The trial opened on November 20 with prosecutors reading the extensive Indictment.  French assistant prosecutor Pierre Mounier read a portion of Count Three, charging defendants with committing particular War Crimes in France.  The charge included—Mournier stated in court—the word “genocide.”  This was the first official public utterance of this new word, which had been coined by Polish lawyer Raphael Lemkin and, at his urging, added by the Americans as they finished drafting the Indictment.

Seventy-five years ago today, on November 21, 1945, twenty individual defendants—Hermann Goering, Rudolf Hess, Joachim von Ribbentrop, Wilhelm Keitel, Alfred Rosenberg, Hans Frank, Wilhelm Frick, Julius Streicher, Walter Funk, Hjalmar Schacht, Karl Doenitz, Erich Raeder, Baldur von Schirach, Fritz Saukel, Alfred Jodl, Franz von Papen, Arthur Seyss-Inquart, Albert Speer, Constantin von Neurath and Hans Fritszche—announced to the IMT their pleas of not guilty.  The four other defendants were not present—Ernst Kaltenbrunner was absent due to illness, Martin Bormann was being tried in abstentia, Gustav Krupp von Bohlen und Halbach had been declared incompetent to stand trial, and Robert Ley had committed suicide.  The IMT permitted no defendant to make a speech—the USSR had agreed to begin the trial only on that condition because its chief prosecutor, General Roman Rudenko, had not yet arrived in Nuremberg.

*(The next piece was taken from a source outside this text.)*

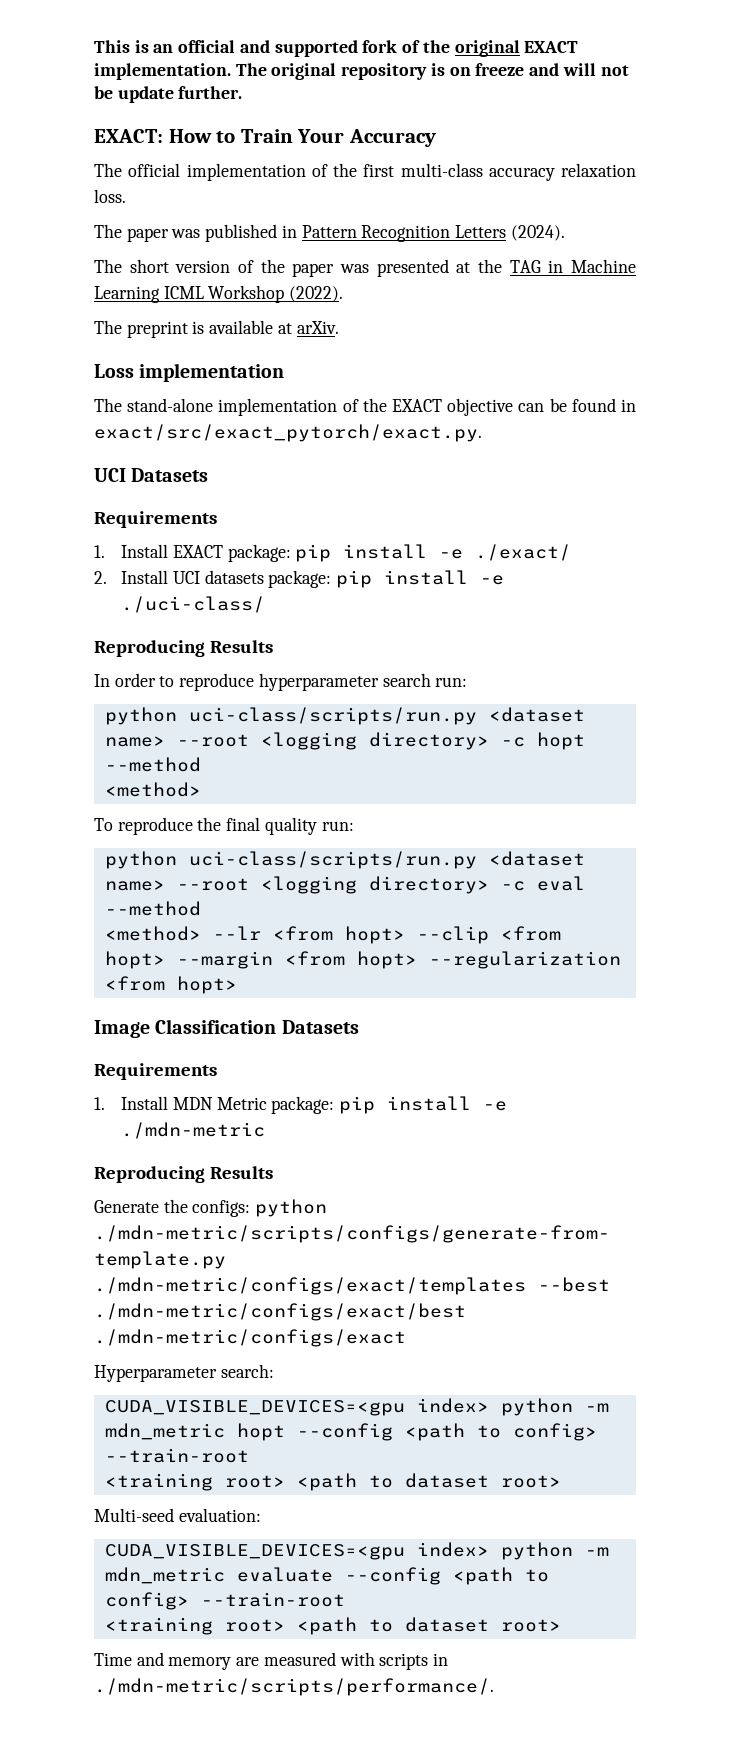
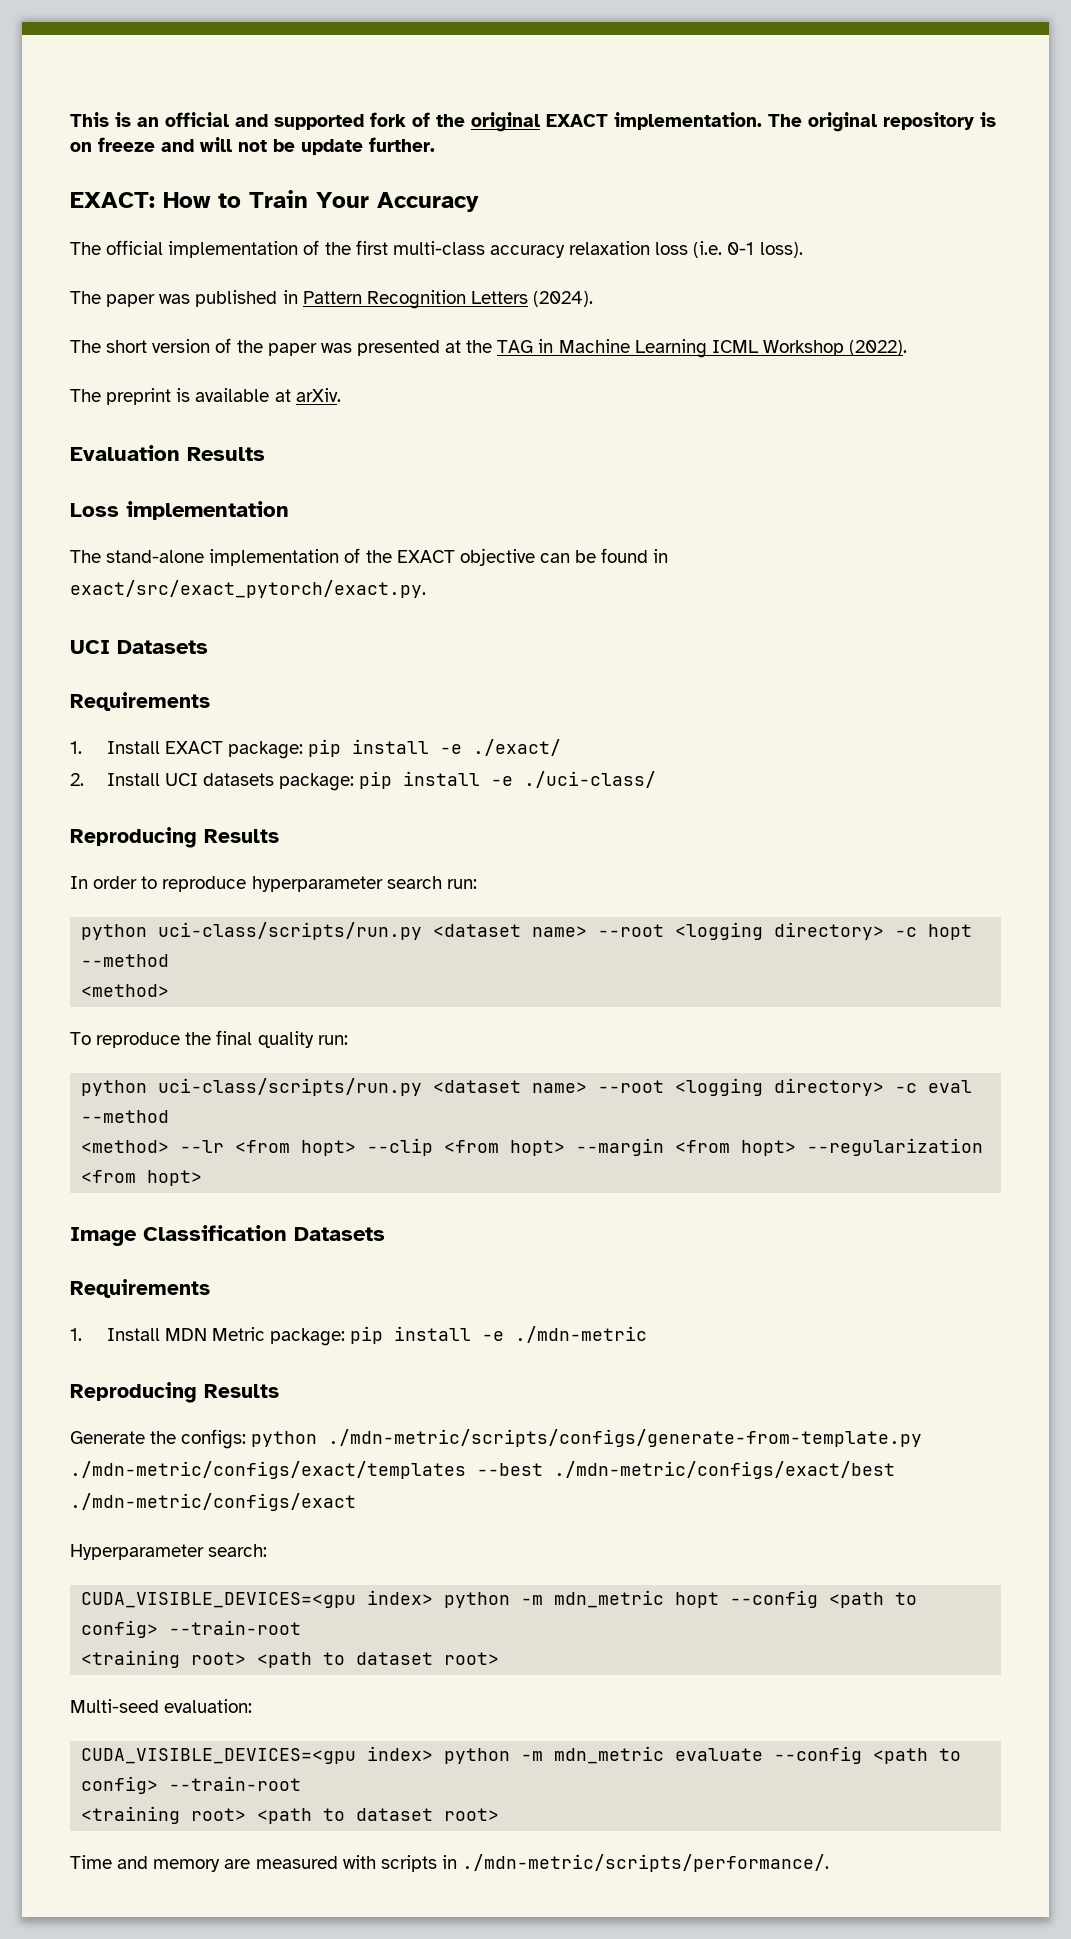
- The official implementation of the first multi-class accuracy relaxation loss.
+ The official implementation of the first multi-class accuracy relaxation loss (i.e. 0-1 loss).
+ Evaluation Results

Justice Robert H. Jackson, U.S. Chief of Counsel, then delivered his opening statement, which he had been writing and honing for over a month.  The first five paragraphs, here as he spoke them, explained the entirety of the Nuremberg trial undertaking:

The privilege of opening the first trial in history for crimes against the peace of the world imposes a grave responsibility.  The wrongs which we seek to condemn and punish have been so calculated, so malignant, and so devastating that civilization cannot tolerate their being ignored because it cannot survive their being repeated.  That four great nations, flushed with victory and stung with injury, stay the hand of vengeance and voluntarily submit their captive enemies to the judgment of the law is one of the most significant tributes that power has ever paid to reason.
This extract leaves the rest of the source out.